[Stored data entries]
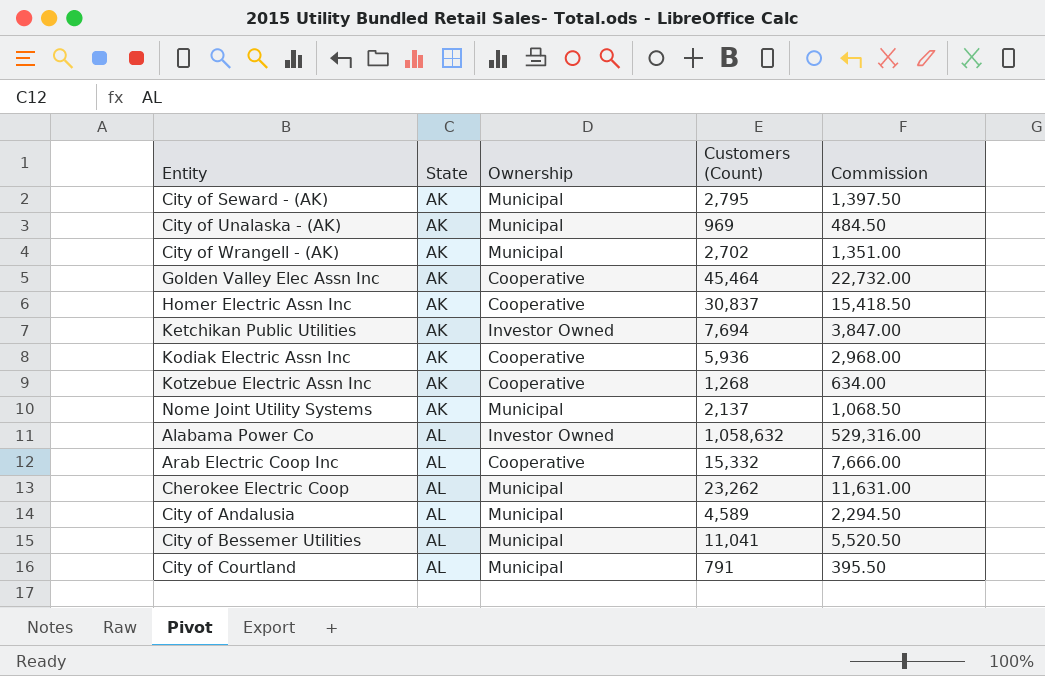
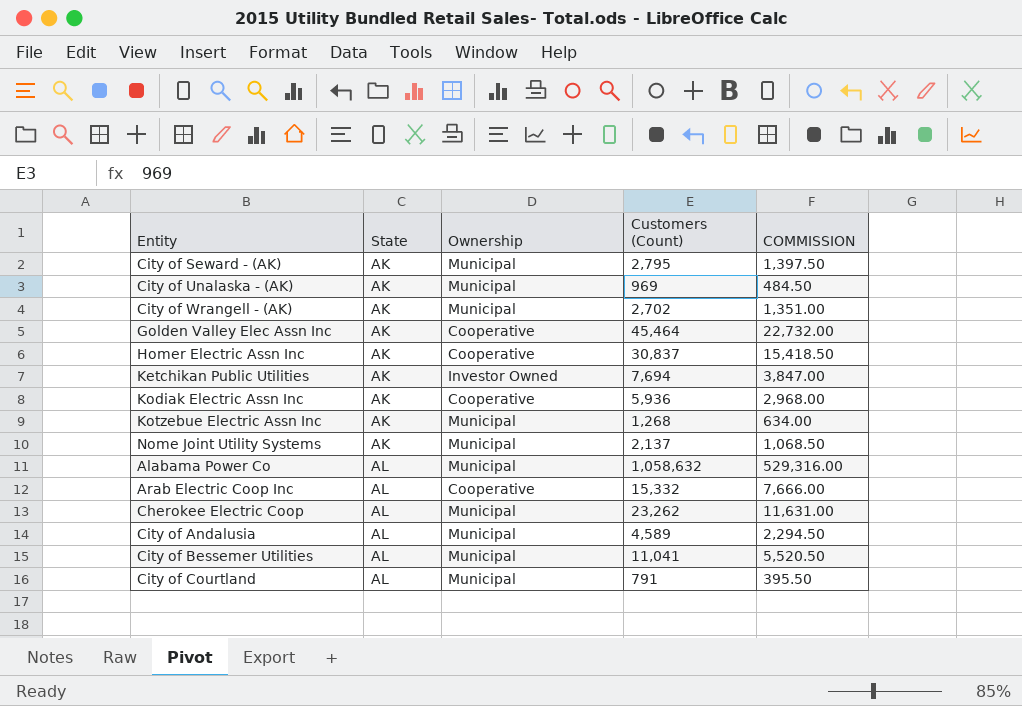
column name: Commission -> COMMISSION
Kotzebue Electric Assn Inc | Ownership: Cooperative -> Municipal
Alabama Power Co | Ownership: Investor Owned -> Municipal

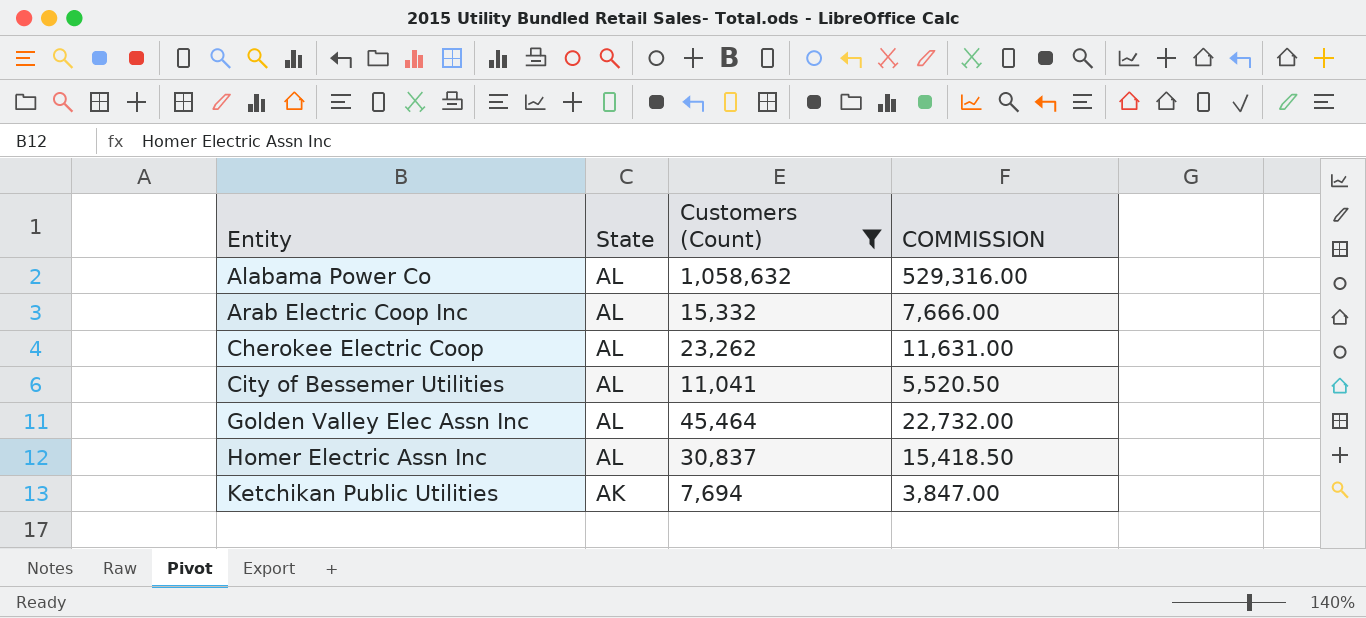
filter: none -> Customers (Count) >= 7,694
row order: State ascending -> Entity ascending
column Ownership | position: 3 -> none
Golden Valley Elec Assn Inc | State: AK -> AL
Homer Electric Assn Inc | State: AK -> AL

▸ TASK DESCRIPTION:
Without the pictures, give back every record precisely as shown.

▸ WRITTEN REPLY:
column name: Commission -> COMMISSION
Kotzebue Electric Assn Inc | Ownership: Cooperative -> Municipal
Alabama Power Co | Ownership: Investor Owned -> Municipal

filter: none -> Customers (Count) >= 7,694
row order: State ascending -> Entity ascending
column Ownership | position: 3 -> none
Golden Valley Elec Assn Inc | State: AK -> AL
Homer Electric Assn Inc | State: AK -> AL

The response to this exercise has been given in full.